◆ **Data for this task**
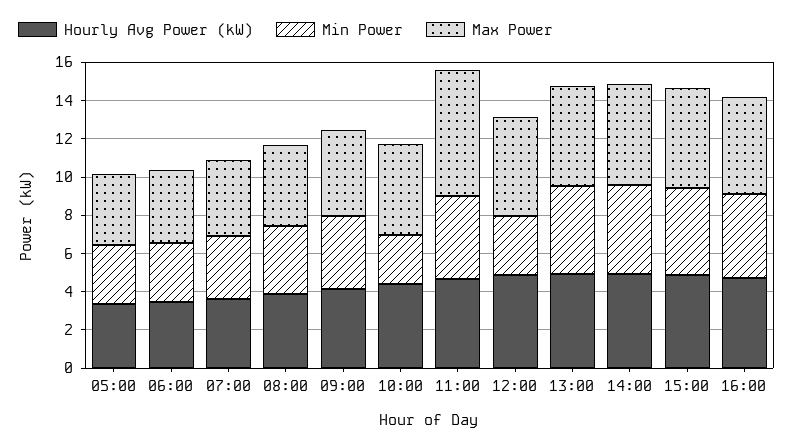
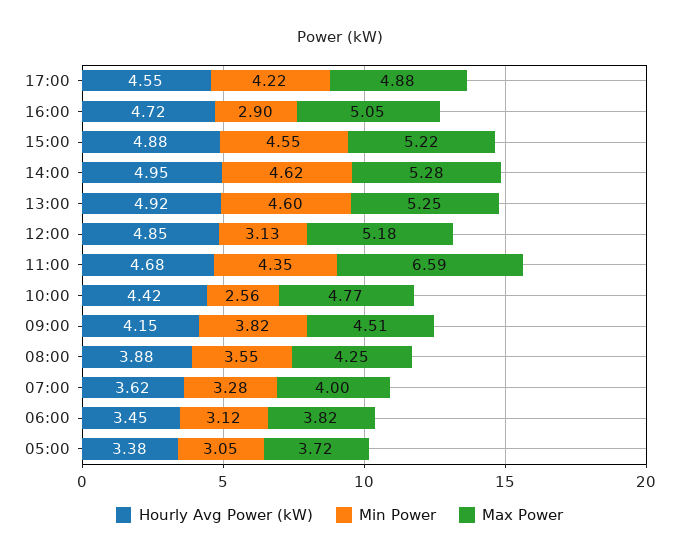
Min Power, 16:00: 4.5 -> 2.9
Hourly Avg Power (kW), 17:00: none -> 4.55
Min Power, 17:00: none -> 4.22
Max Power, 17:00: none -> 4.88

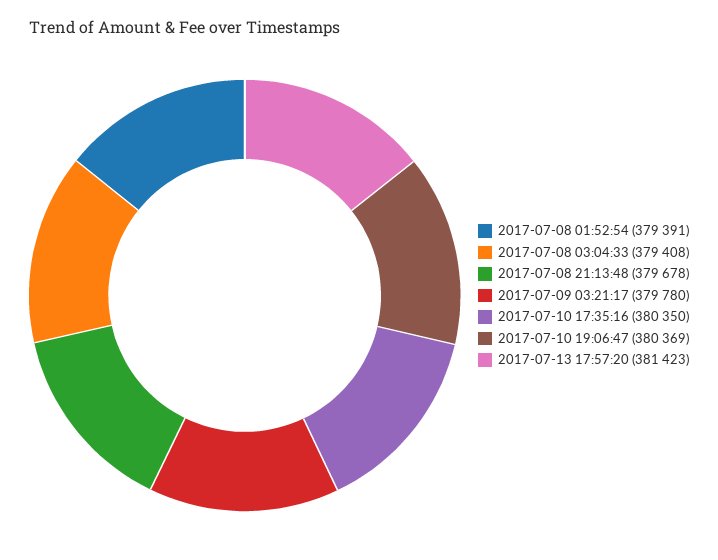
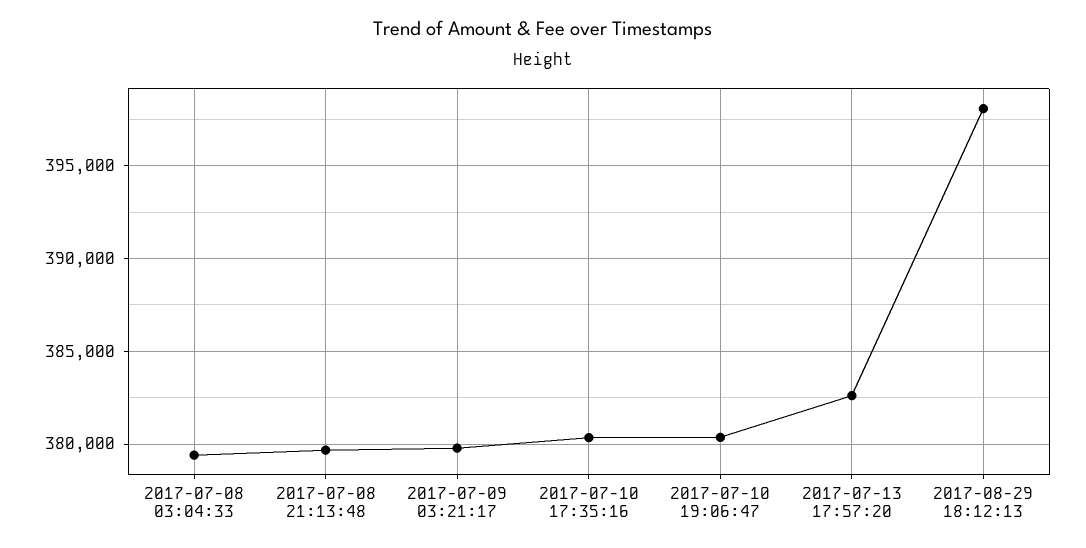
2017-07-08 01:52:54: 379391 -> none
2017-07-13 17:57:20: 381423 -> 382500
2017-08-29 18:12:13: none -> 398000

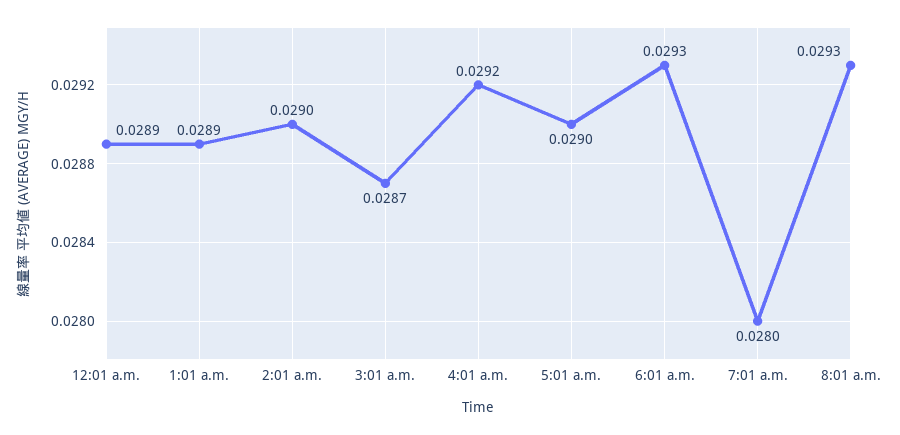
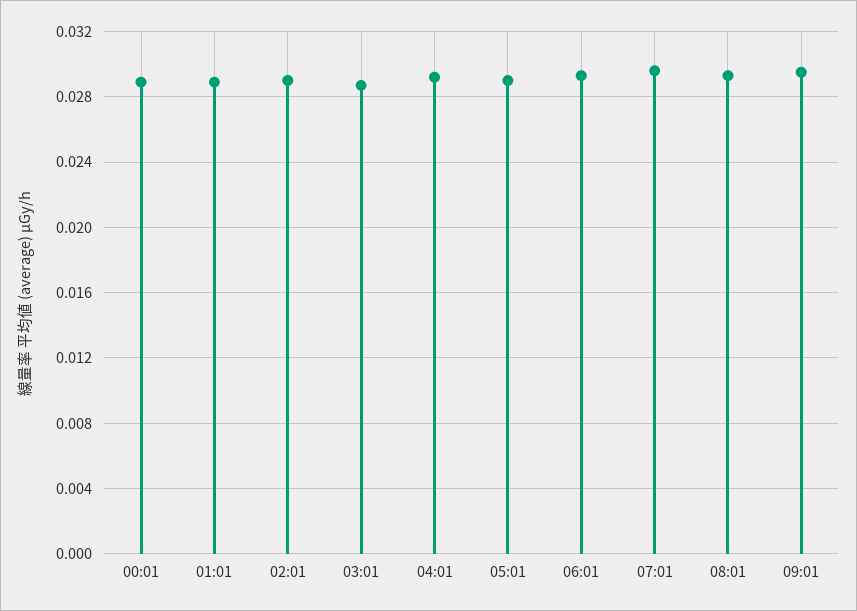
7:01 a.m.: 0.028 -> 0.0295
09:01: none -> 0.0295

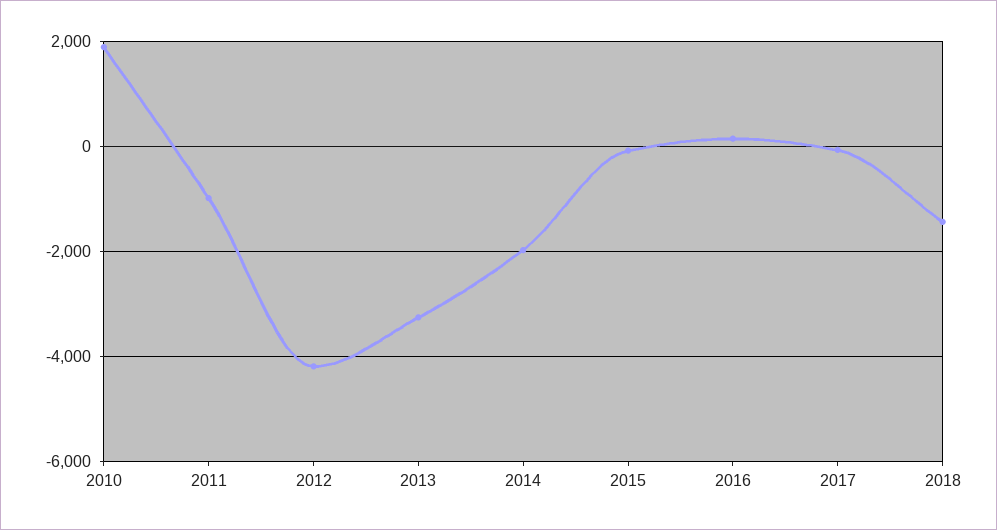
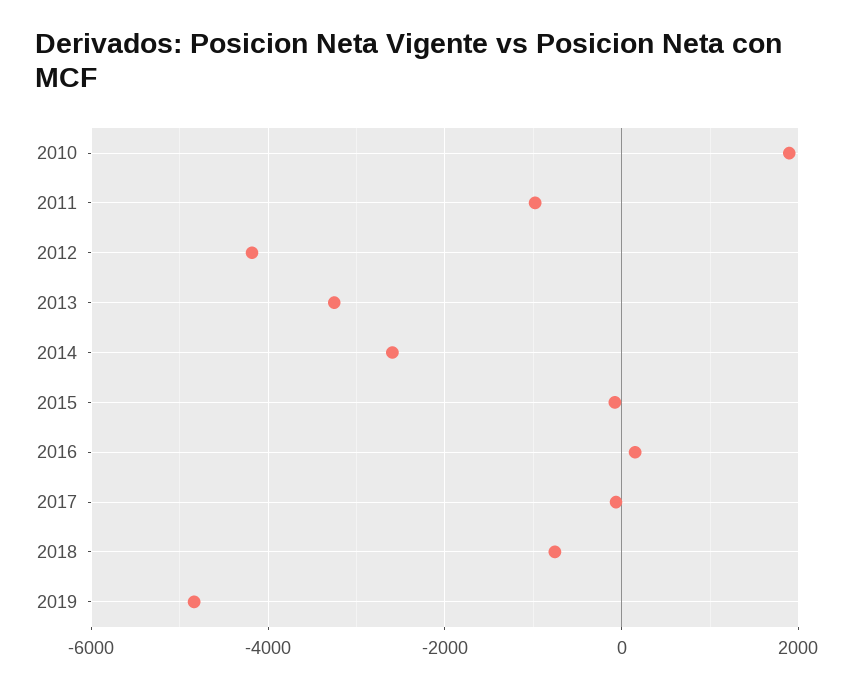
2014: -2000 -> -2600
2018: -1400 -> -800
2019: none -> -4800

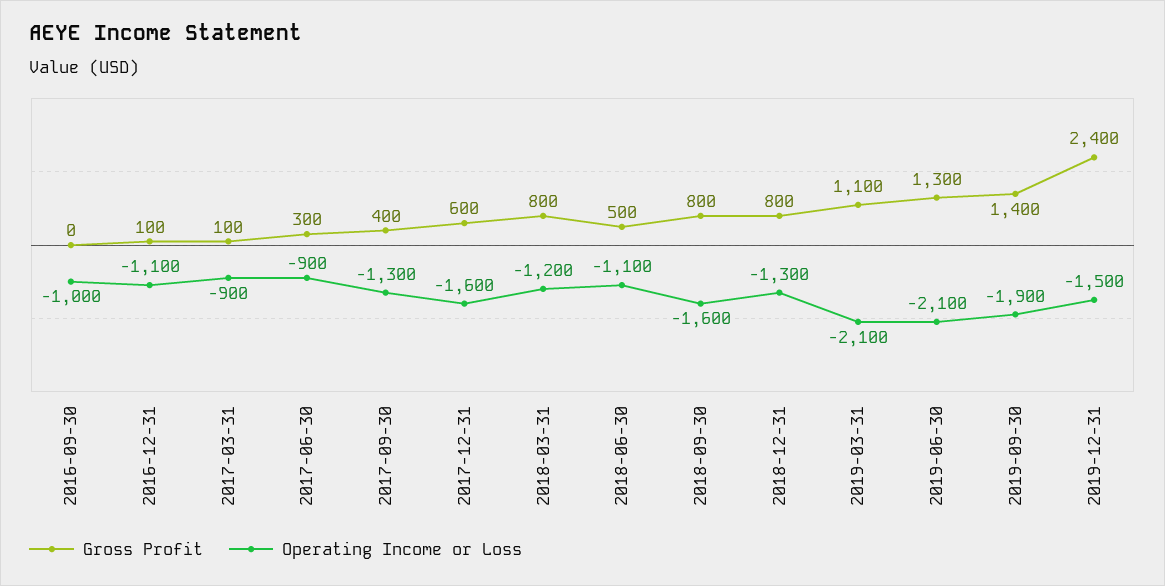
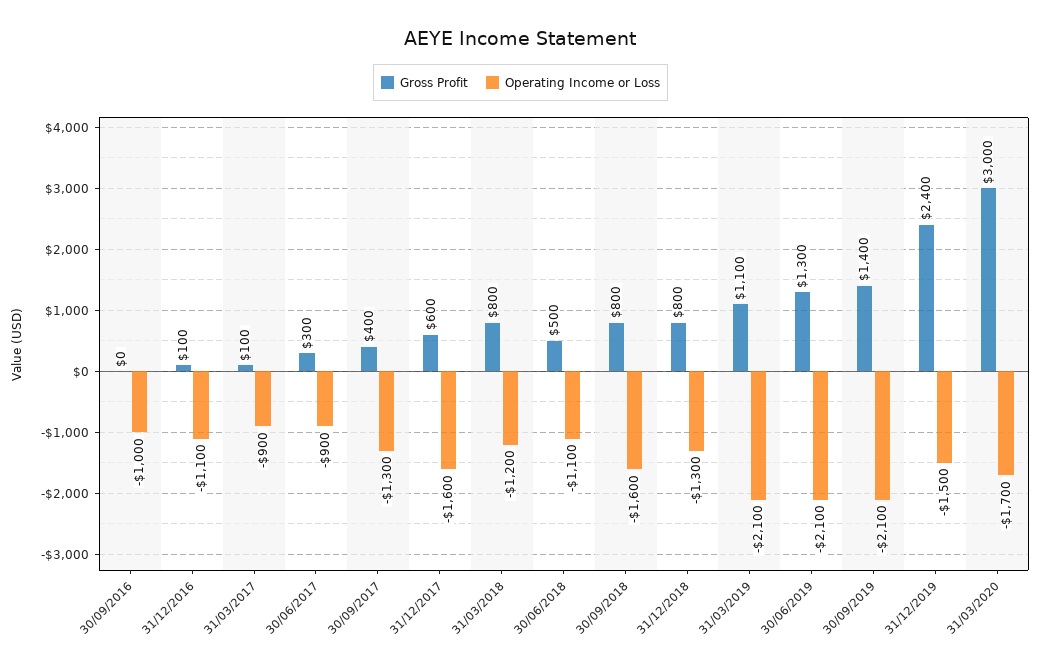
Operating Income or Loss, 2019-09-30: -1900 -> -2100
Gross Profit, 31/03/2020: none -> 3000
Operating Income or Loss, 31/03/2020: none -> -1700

◆ **Work item**
Restate the records above verbatim. Pictures stay out.

◆ **Solution to the problem**
Min Power, 16:00: 4.5 -> 2.9
Hourly Avg Power (kW), 17:00: none -> 4.55
Min Power, 17:00: none -> 4.22
Max Power, 17:00: none -> 4.88

2017-07-08 01:52:54: 379391 -> none
2017-07-13 17:57:20: 381423 -> 382500
2017-08-29 18:12:13: none -> 398000

7:01 a.m.: 0.028 -> 0.0295
09:01: none -> 0.0295

2014: -2000 -> -2600
2018: -1400 -> -800
2019: none -> -4800

Operating Income or Loss, 2019-09-30: -1900 -> -2100
Gross Profit, 31/03/2020: none -> 3000
Operating Income or Loss, 31/03/2020: none -> -1700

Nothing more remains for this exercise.